- _Problem to solve_: Set every entry down again exactly, excluding any pictures.

- _Information shown_:
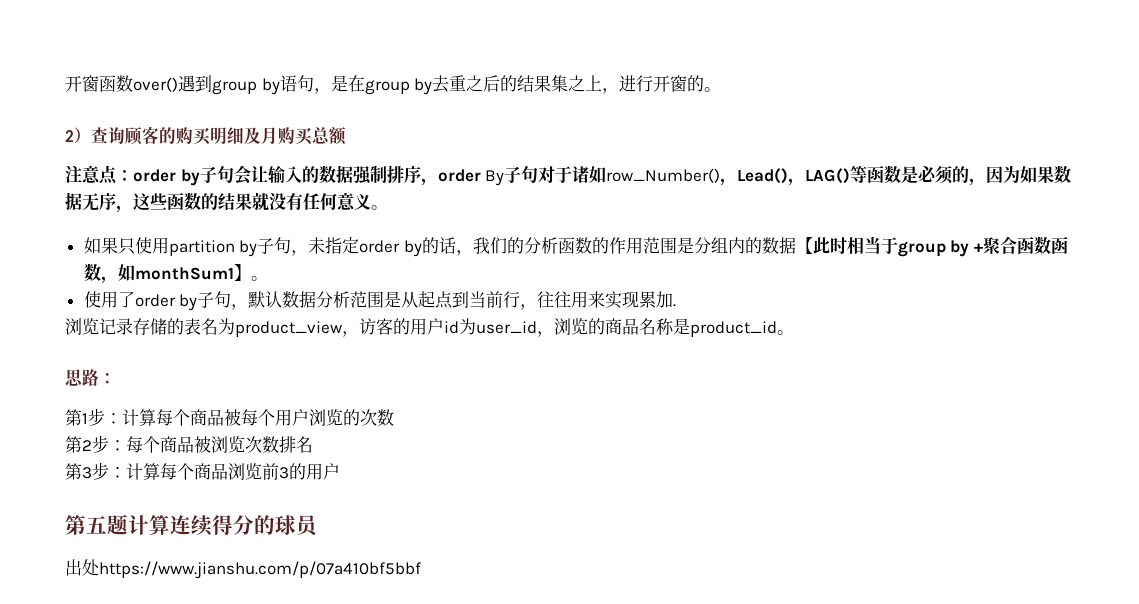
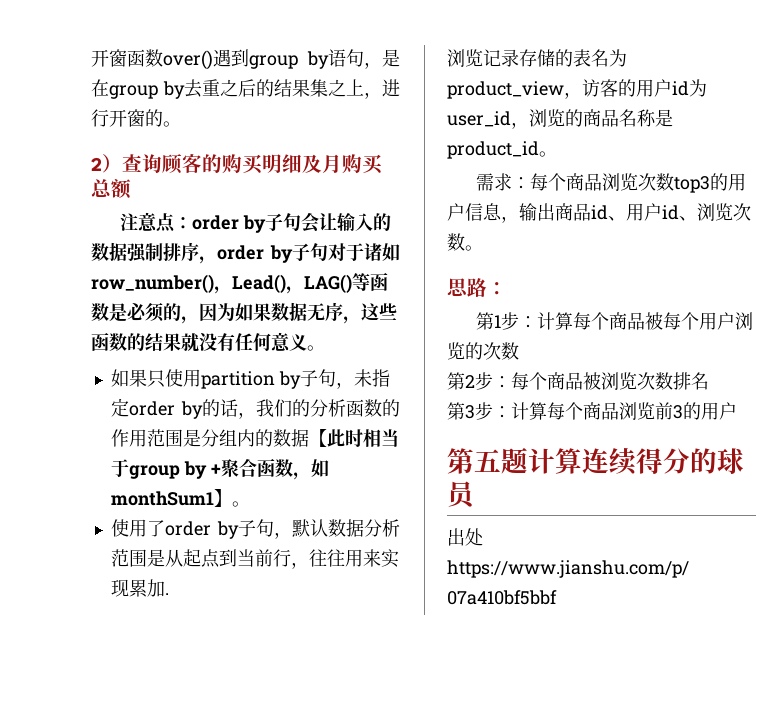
- 注意点：order by子句会让输入的数据强制排序，order By子句对于诸如row_Number()，Lead()，LAG()等函数是必须的，因为如果数据无序，这些函数的结果就没有任何意义。
+ 注意点：order by子句会让输入的数据强制排序，order by子句对于诸如row_number()，Lead()，LAG()等函数是必须的，因为如果数据无序，这些函数的结果就没有任何意义。
- 如果只使用partition by子句，未指定order by的话，我们的分析函数的作用范围是分组内的数据【此时相当于group by +聚合函数函数，如monthSum1】。
+ 如果只使用partition by子句，未指定order by的话，我们的分析函数的作用范围是分组内的数据【此时相当于group by +聚合函数，如monthSum1】。
+ 需求：每个商品浏览次数top3的用户信息，输出商品id、用户id、浏览次数。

- _Task solution_:
- 注意点：order by子句会让输入的数据强制排序，order By子句对于诸如row_Number()，Lead()，LAG()等函数是必须的，因为如果数据无序，这些函数的结果就没有任何意义。
+ 注意点：order by子句会让输入的数据强制排序，order by子句对于诸如row_number()，Lead()，LAG()等函数是必须的，因为如果数据无序，这些函数的结果就没有任何意义。
- 如果只使用partition by子句，未指定order by的话，我们的分析函数的作用范围是分组内的数据【此时相当于group by +聚合函数函数，如monthSum1】。
+ 如果只使用partition by子句，未指定order by的话，我们的分析函数的作用范围是分组内的数据【此时相当于group by +聚合函数，如monthSum1】。
+ 需求：每个商品浏览次数top3的用户信息，输出商品id、用户id、浏览次数。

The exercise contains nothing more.